Cherreads

Chapter 2 - Chapter 2: The First Night

The villa clung to the cliffs like a vulture's nest, its iron gates creaking as they swallowed the limousine whole. Serena pressed her forehead to the cold glass, the Mediterranean waves crashing below, clawing at the rocks as though they, too, wanted to escape. The car door opened, and the salt-stained wind slapped her face, carrying the metallic scent of blood from the butcher shop down the road.

Vittorio's men flanked her, their silence more oppressive than any threat. The villa's entrance yawned wide, a gaping maw of polished marble and flickering torchlight. Her reflection warped in the floor's black veins—an unwelcome ghost, her cheek still throbbing from his blow.

"Move." One of the guards shoved her forward.
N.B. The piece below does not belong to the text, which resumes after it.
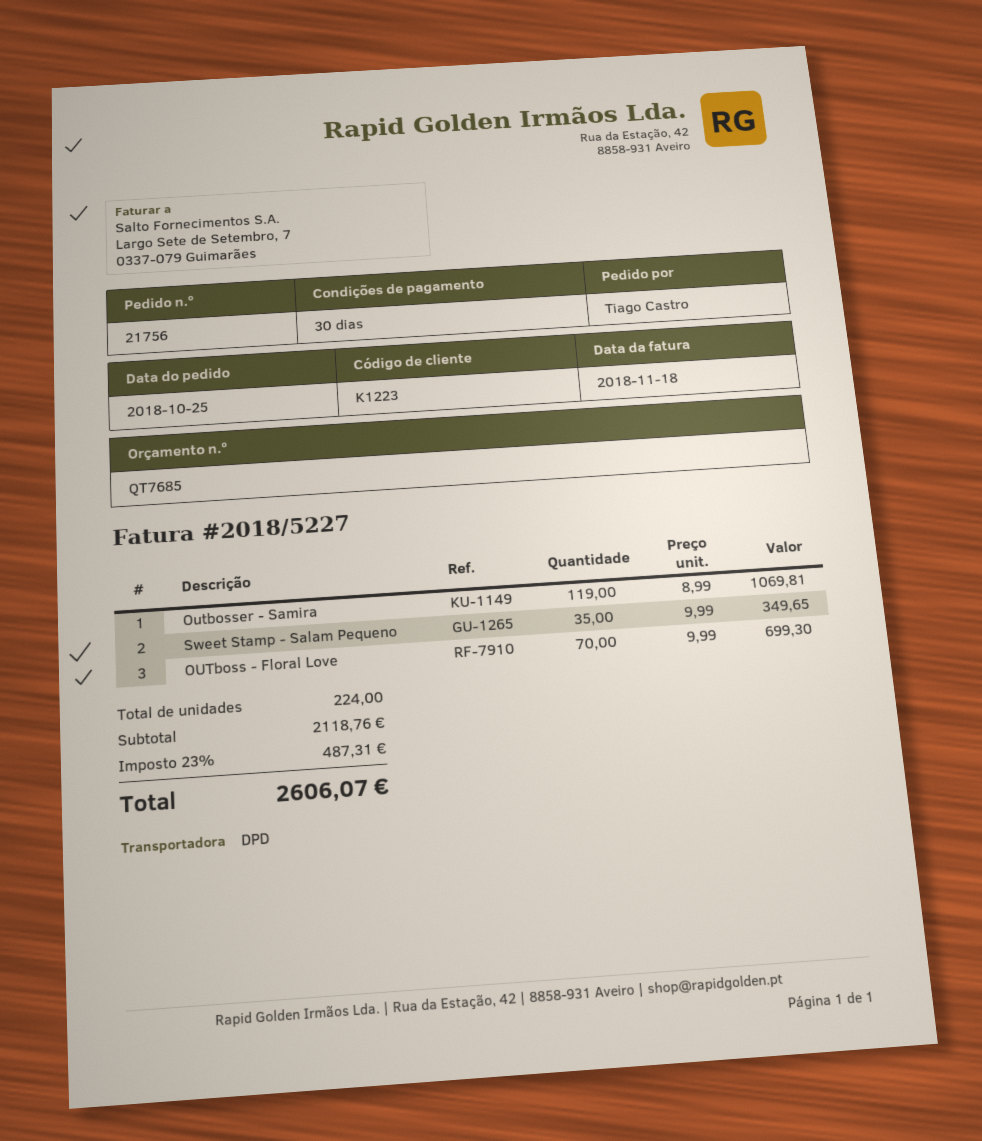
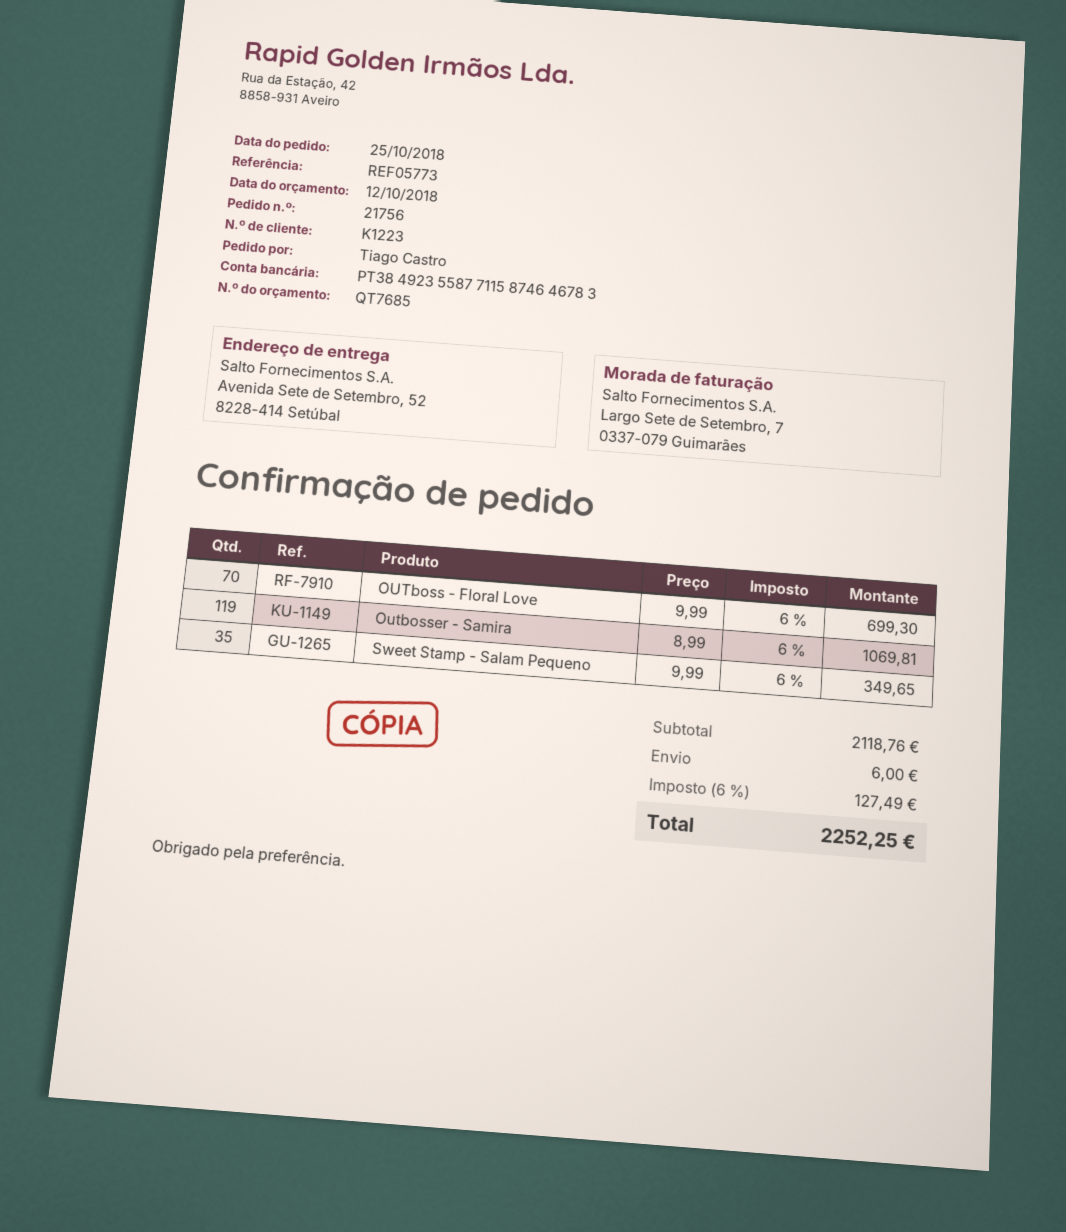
shipping: none -> 6.00
tax: 23% = 487.31 -> 6% = 127.49
total: 2606.07 -> 2252.25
She stumbled, her heels catching on the grout between the stones. The halls twisted like a labyrinth, oil paintings of Marchetti ancestors glaring down from the walls—dead eyes, bloodied swords. One portrait stopped her dead in her tracks: a younger Vittorio, unscarred, with a boy's hand resting on his shoulder. The boy's smile was sunlight. Gabriele, the plaque read.

"Admiring my family?"

Vittorio's voice slithered from the shadows. He leaned against a doorway, swirling amber liquid in a glass. His scar glinted in the torchlight.

She flinched. "I—wasn't—"

"Lost?" He smirked. "You will be."

He led her to a room at the end of the hall. The door groaned open to reveal a four-poster bed draped in velvet the color of dried blood. A single barred window offered a sliver of sea and sky.

"Yours," he said, as if giving her a coffin.
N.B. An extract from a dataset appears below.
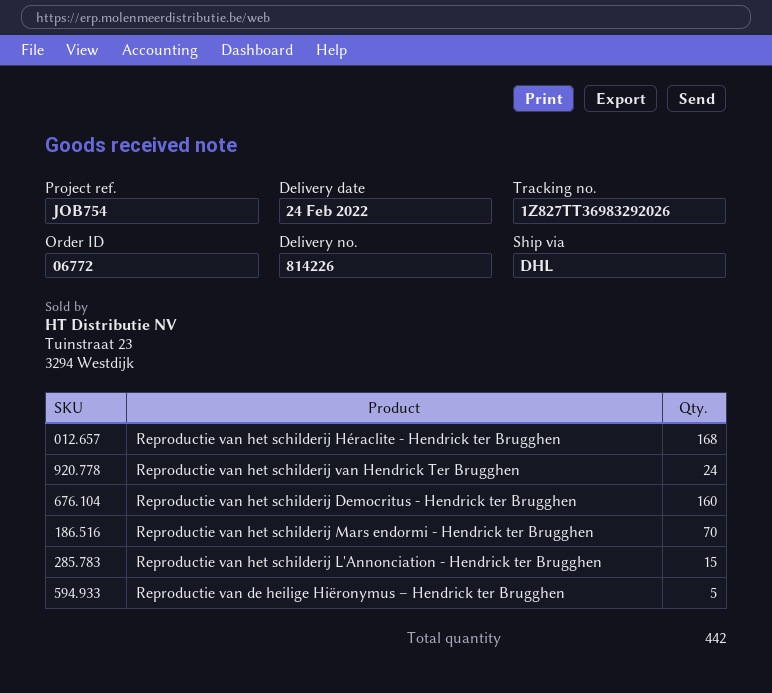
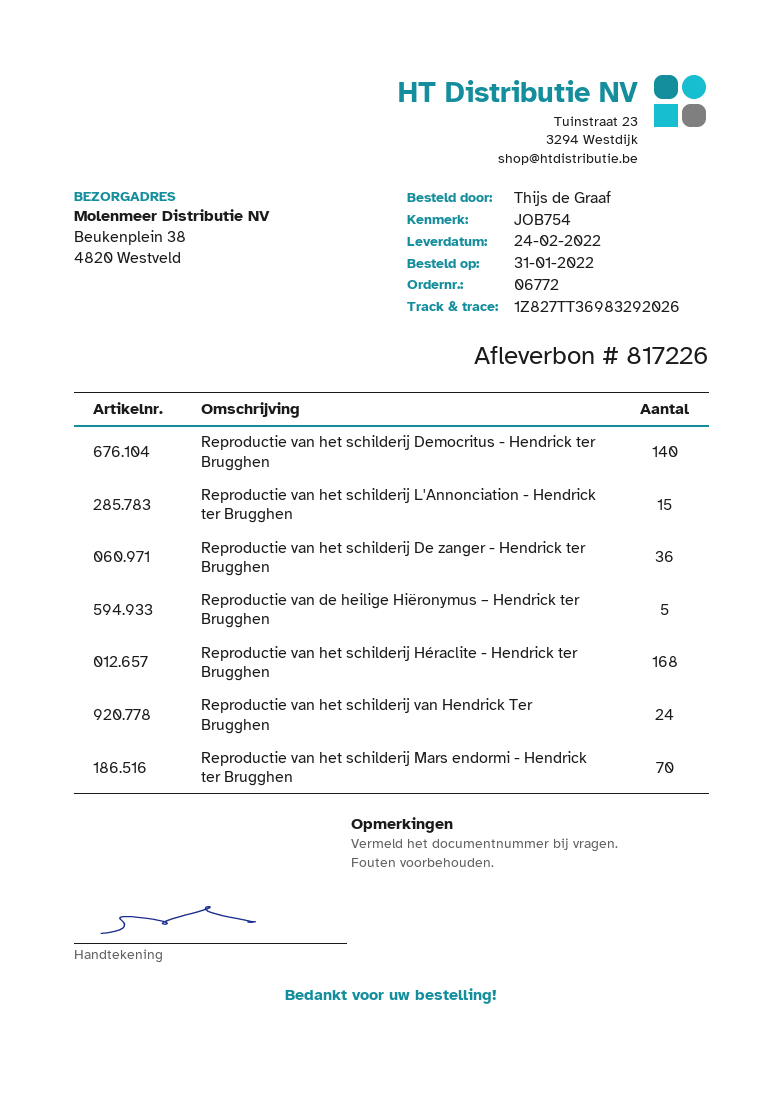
delivery note number: 814226 -> 817226
Reproductie van het schilderij Democritus - Hendrick ter Brugghen: 160 -> 140
Reproductie van het schilderij De zanger - Hendrick ter Brugghen: none -> 36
Serena's fingers brushed the locket at her throat, the cyanide pill inside an ever-present temptation. But Luca's face flashed behind her eyes—his swollen eye, split lip—and her hand fell.

Dinner was served at a table longer than her childhood apartment. Vittorio sat at the head, tearing into a blood-rare steak, the juices pooling on his plate like an open wound. A servant shoved a silver platter at Serena—black truffles shaved over bone-white risotto. Her father's last meal, the night he died.

"Eat," Vittorio said, never looking up.

The truffles tasted of damp soil and betrayal. She gagged, swallowing bile.

He sipped his wine, watching her over the rim. "Your brother prefers his meat charred. A shame he'll be eating through a straw."

The fork trembled in her hand. Keep chewing. Don't cry.

A maid entered, her apron stained, balancing a coffee pot. The spout trembled as she poured scalding liquid, spilling some over Serena's cup.

"Attenta!" the maid hissed, lunging to blot the spill with her sleeve.

Serena jerked back, but the coffee kissed her wrist, a searing brand. She bit her tongue until copper flooded her mouth.

Vittorio set his glass down. The click of the glass echoed.

The maid froze, breath caught. "M-Mi dispiace, Don Marchetti—"

He rose slowly, deliberately, his stiletto glinting in the candlelight. The maid's whimper died as he slashed her palm. Blood splattered onto the table, mixing with the risotto.

"Fix her," he said, tossing Serena a linen napkin.

Her hands shook as she wrapped the maid's wound, the woman's pulse fluttering like a caged sparrow. The blood seeped through the fabric, warm and sticky.

Vittorio gripped Serena's nape, forcing her to meet his gaze. "Remember this. Every drop they spill…" His thumb smeared blood across her collarbone. "…is yours."

He left her kneeling in the silence, the maid's sobs echoing down the hall.

---

Midnight coiled through the villa like smoke. Serena lay rigid on the bed, the velvet sheets strangling her legs. Footsteps prowled outside the door—his footsteps.

The knob turned.

Vittorio stood in the doorway, backlit by the hall's sulfurous glow. A knife gleamed in his hand.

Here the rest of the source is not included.